Serious claims about the effectiveness of Reading First were made based on DIBLES scores. And when you get Dave Pearson, Jay Samuels, Dick Allington, and Roger Farr and Ken Goodman all agreeing , DIBELS must be a terrible test.
 
But every teacher in New Mexico has a palm pilot that sends DIBELS scores to the state capitol and the University of Oregon- at a dollar a throw And kindergarten kids all over the country are being labeled as reading failures the first week of kindergarten because they couldn’t get enough letters identified or pictures matched with sounds in one minute. Not to mention sounding out a nonsense trigraph in three seconds.
 
The World Bank and US AID have been promoting EGRA (Early grade reading assessment) which is a Dibels look alike but in the colonial and indigenous languages in Africa, Latin America and Asia. What research knowledge went into testing kids in an African village with nonsense in Xhosa or Swahili?
 
The Inspector General of DOE published reports of scandalous conflicts of interest in forcing states to modify their Reading First proposals to use materials and tests developed by the reviewers and not only have none of the perpetrators been prosecuted but they are still earning millions. And teachers everywhere are forced to conform to the absurdities illegally mandated.
 
The Manhattan Institute says:
 
If Doherty’s sin was to lean on a state education agency or two to promote a reading program backed by science over one that wasn’t, well, that’s just what the RF legislation intended. At $1 billion per year, RF, ... accounts for just 2 percent of federal education spending. Yet this program for lifting reading achievement, always the apple of George W. Bush’s eye, is already delivering promising results.(City Journal, Winter 2007)
 
Diane Ravitch, once a staunch supporter of NCLB now says:
 
Under NCLB, the federal government was dictating ineffectual remedies, which had no track record of success. Neither Congress nor the U.S. Department of Education knows how to fix low performing schools…
 
Let us face the reality: Systematic Change to Organize Schools for Improvement is not currently possible. Knowledge cannot make a difference in and of itself. Educational decision making is political. And as the last election demonstrated our politics have become totally amoral. Winning is what it’s all about regardless of whether it took lies, distortions, and gross misrepresentations or massive spending of anonymously donated money now permitted by our highest court.
 
Ironically the de facto black list of ideas and those that advocate them has made the research community realize that we had more in common than we thought.
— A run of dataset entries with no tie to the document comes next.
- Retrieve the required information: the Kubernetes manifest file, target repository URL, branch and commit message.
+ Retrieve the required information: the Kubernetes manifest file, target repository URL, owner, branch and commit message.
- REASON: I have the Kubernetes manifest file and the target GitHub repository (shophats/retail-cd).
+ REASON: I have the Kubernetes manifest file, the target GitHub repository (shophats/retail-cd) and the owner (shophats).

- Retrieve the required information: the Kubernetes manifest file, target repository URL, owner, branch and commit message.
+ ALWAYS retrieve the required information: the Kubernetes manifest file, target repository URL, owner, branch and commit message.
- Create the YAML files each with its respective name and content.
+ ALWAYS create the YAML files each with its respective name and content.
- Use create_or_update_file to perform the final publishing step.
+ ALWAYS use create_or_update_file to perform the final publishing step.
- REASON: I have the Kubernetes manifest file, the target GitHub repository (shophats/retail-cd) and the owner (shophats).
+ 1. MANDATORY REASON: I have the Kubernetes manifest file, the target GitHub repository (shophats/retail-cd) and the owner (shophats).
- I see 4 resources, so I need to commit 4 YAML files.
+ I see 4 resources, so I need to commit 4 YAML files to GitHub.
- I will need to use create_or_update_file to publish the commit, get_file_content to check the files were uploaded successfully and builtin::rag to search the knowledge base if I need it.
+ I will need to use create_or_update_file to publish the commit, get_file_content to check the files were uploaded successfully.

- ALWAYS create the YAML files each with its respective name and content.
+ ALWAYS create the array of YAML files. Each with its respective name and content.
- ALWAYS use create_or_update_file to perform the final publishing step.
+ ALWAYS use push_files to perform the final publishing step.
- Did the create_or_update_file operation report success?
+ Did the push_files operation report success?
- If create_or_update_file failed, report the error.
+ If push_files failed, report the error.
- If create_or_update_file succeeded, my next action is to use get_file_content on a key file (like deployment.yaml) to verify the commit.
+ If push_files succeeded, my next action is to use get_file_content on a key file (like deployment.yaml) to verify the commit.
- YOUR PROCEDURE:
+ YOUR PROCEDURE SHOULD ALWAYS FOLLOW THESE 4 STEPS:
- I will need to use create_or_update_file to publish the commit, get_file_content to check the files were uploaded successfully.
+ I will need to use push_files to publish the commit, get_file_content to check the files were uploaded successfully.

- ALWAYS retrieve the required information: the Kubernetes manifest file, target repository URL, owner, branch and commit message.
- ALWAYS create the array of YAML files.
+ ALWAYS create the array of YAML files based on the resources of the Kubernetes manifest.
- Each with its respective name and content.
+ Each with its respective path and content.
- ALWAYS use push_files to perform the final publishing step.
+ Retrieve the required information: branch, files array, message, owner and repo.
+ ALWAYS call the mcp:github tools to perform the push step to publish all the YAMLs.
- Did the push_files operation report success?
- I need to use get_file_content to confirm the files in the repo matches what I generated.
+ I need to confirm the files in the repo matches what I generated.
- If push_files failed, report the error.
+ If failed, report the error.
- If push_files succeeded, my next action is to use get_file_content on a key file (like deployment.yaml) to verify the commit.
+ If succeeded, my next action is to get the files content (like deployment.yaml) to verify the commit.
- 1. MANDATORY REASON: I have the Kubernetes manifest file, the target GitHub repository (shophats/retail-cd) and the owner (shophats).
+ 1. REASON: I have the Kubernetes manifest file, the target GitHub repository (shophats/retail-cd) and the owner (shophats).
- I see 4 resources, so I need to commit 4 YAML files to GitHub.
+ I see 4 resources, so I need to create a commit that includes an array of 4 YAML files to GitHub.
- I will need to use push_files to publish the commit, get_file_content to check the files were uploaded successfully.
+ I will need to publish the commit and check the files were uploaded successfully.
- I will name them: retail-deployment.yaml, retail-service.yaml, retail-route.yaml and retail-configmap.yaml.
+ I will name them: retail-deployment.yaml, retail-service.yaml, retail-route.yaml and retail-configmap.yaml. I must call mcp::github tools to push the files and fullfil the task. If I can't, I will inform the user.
Though we differed on some minor and major aspects of literacy we were moving toward some broad agreement on what literacy is, how it is learned and how best to support learners in becoming literate. 
 
As literacy researchers we have an obligation to stand up and work for respect for knowledge and truth. If we want the knowledge we produce to be valued, if we want science to be valued over nonsense. If we care about what is done to teachers and kids in the name of science then we have to become political. As individuals and through our professional organizations, we have to use the political system as they have used it to coopt and marginalize us.
 
There are many courageous professional, informed teachers, teacher educators and administrators who are not afraid to put the best knowledge to work. They need our support. I remain an optimist. Over time wisdom prevails over nonsense, truth over falsehood. Good research drives out bad. Together we can recognize our responsibility to join the fight to make knowledge count.